Sunday, December 19, 2004

This piece in the Christian Science Monitor is making me feel almost guilty. It's about the Kiev-vs-Kyiv debate, and Ruth Walker, "one well-meaning editor," ends it with a plea:

Dear Ukrainians, please don't make it hard for us to tell your story.


I spell Kyiv as 'Kyiv' primarily because I'm used to it, after two years of working for a U.S. State Department-funded program here in Ukraine. My hand is used to typing it this way. In real, non-English and non-writing, life, the way in which I pronounce my native city's name depends on whether I'm speaking Russian or Ukrainian at the moment.

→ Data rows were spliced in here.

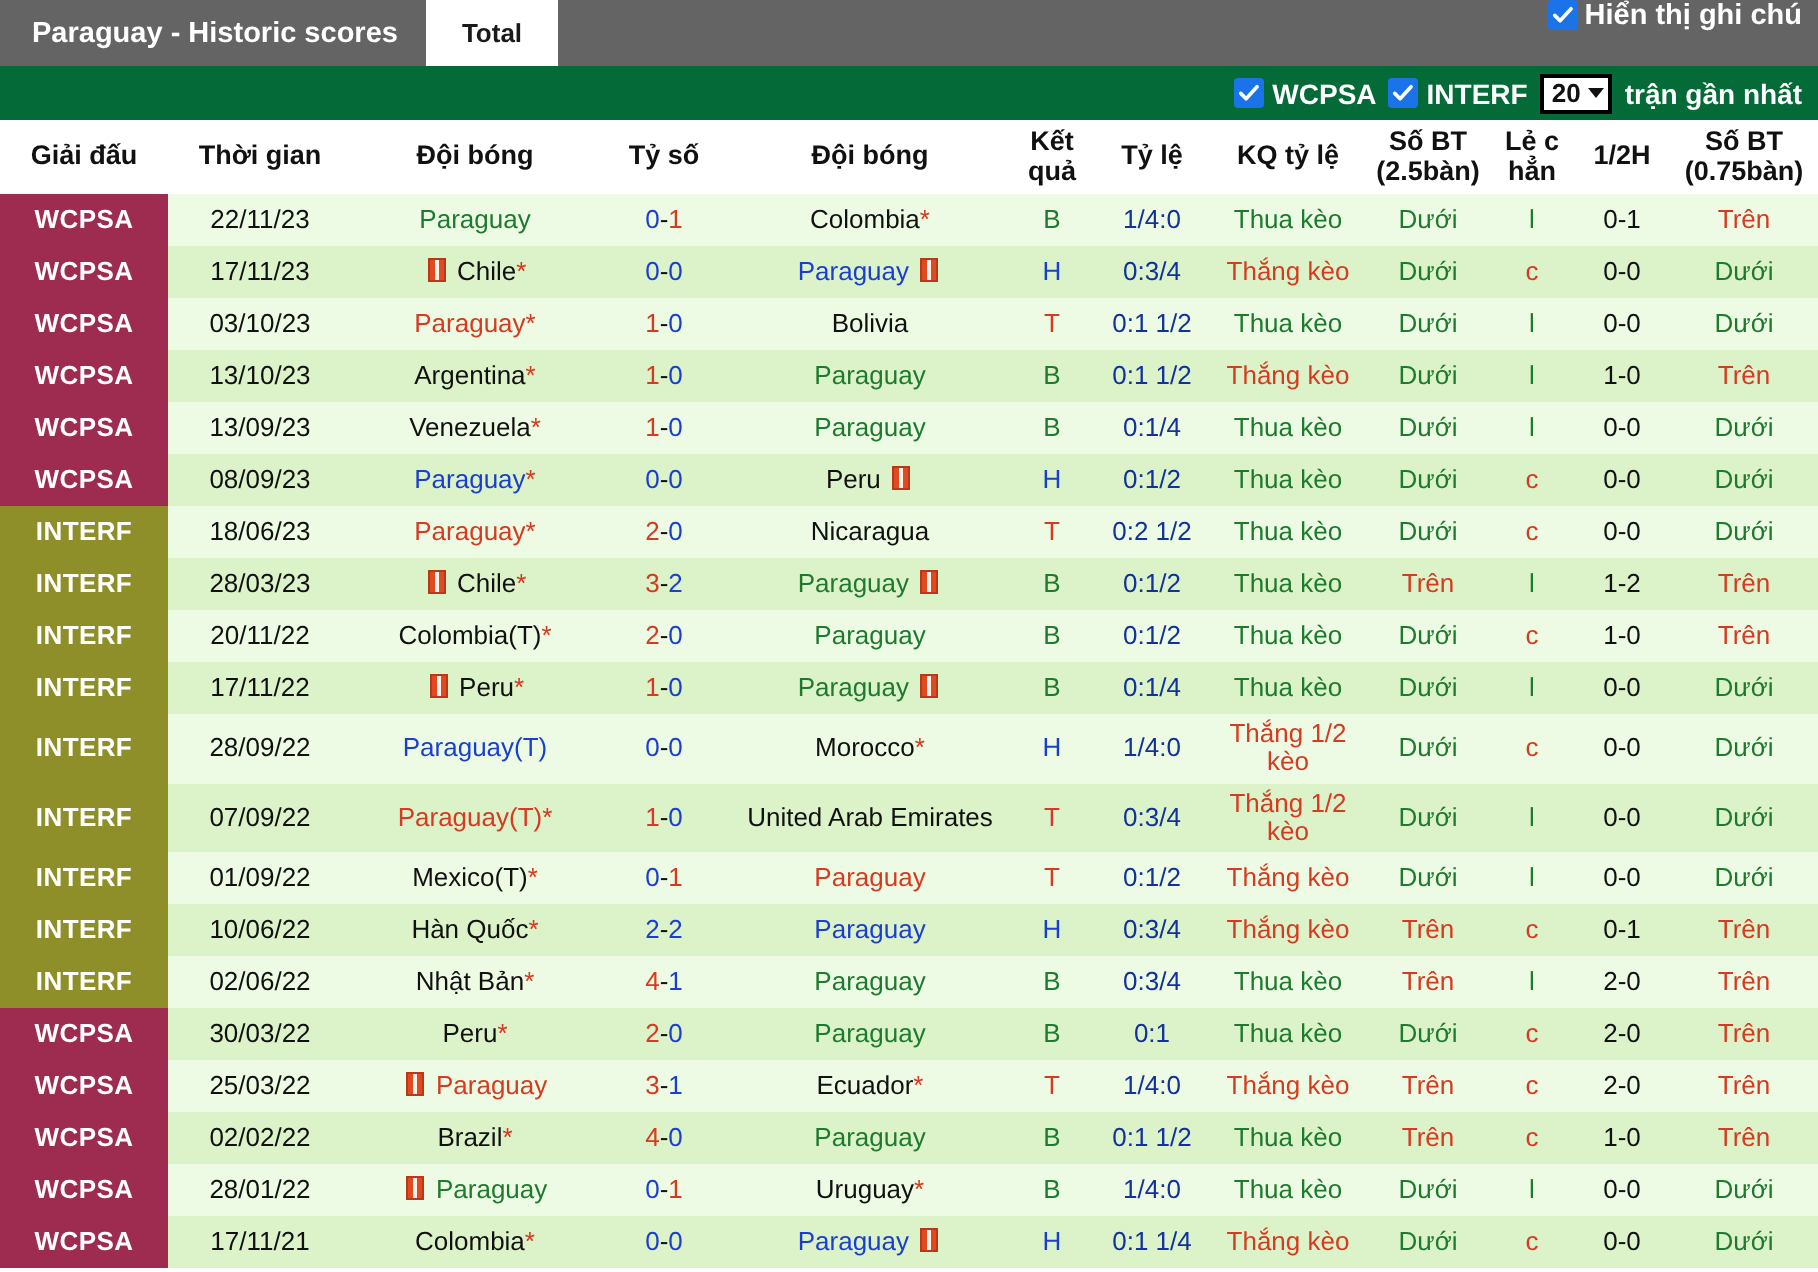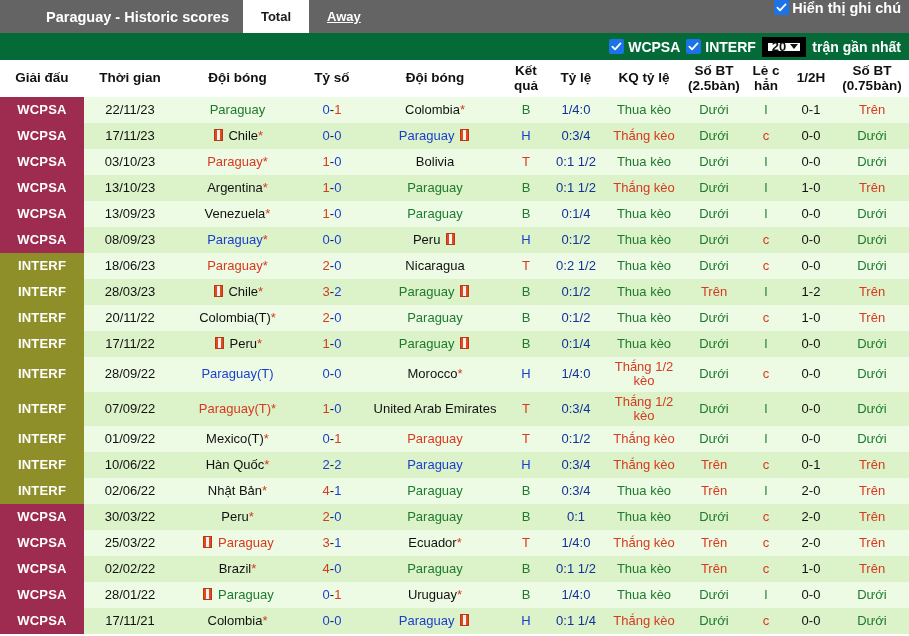"Paraguay - Historic scores" .topbar { padding-left: 30px -> none }
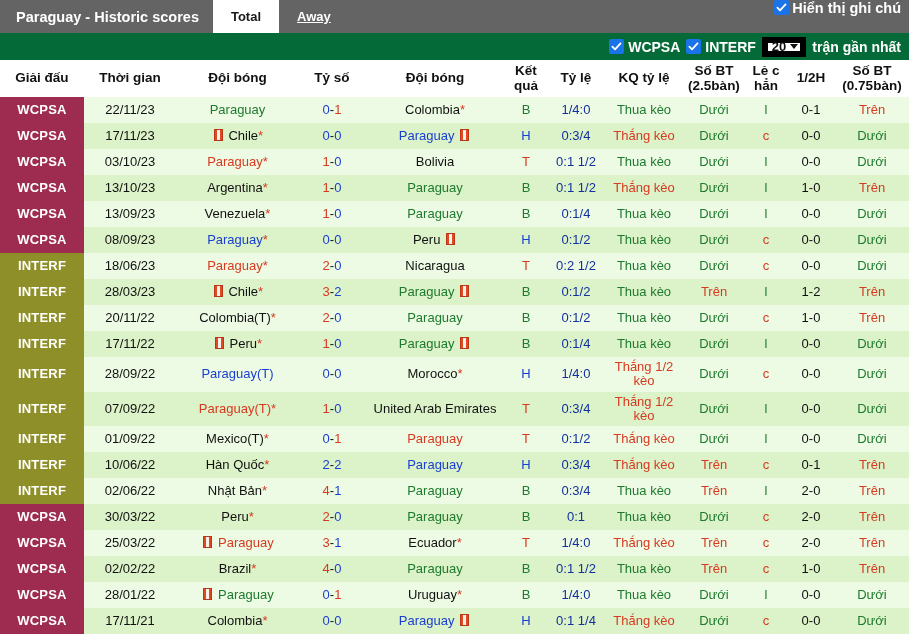"Away" div.tab { html: <div> <span>Away</span> </div> -> none }
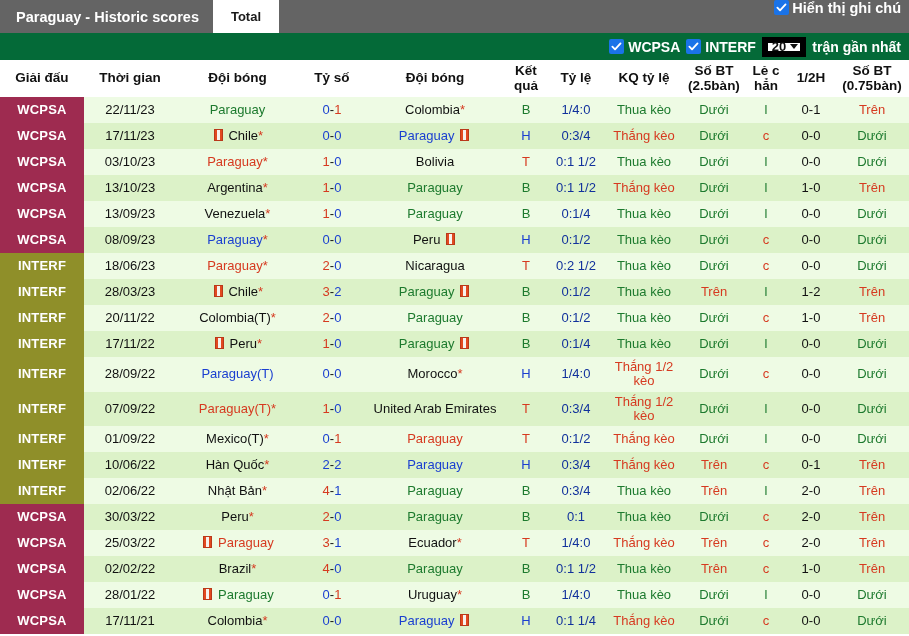"20" .mini-select { border: 6px solid #000000 -> 2px solid #000000 }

I do not care which language the Christian Science Monitor folks are transliterating from, Russian or Ukrainian. The latter, of course, feels like a more natural choice - but I understand that for many English-speaking people it's impossible to imagine what 'Kyiv' actually sounds like, because of this "so-called 'middle vowel' that simply doesn't exist in English." I myself have no idea how to pronounce most French words and names and wish they were all spelled in a more Anglicized way - so I can't really blame anyone who finds it easier to transliterate from Russian, not Ukrainian: it's not like they are trying to erase Ukraine from the map, after all.

And if I were a Diaspora Ukrainian, I wouldn't be wasting my time writing letters to the editor, complaining about something as minor as the spelling of the name of their old country's capital. There're bigger issues, and one of them is that Ukraine was more or less missing from the news until about a month ago: Kyiv or Kiev, we were an obscure little place no one gave a shit about, until all those orange crowds decided to rally peacefully in the freezing cold. And the fact that we were not considered newsworthy enough cannot be explained away by our unwillingness to make it easier for American editors to tell our story.

I wouldn't blame those editors too much, though, because, if you ask me, Pakistan isn't covered enough in Ukrainian or Russian media, either - not as much as I would have wanted it to and not as much as it deserves - and in general, Israel and Palestine get incomparably more attention in the world media than Pakistan, Kashmir and India, which is totally inexplicable and unjustifiable.

So Ukraine isn't the only country whose story is being ignored much of the time - but what's cool is that we don't cease to exist when we disappear from the news, and we're still there even when no one knows anything about us.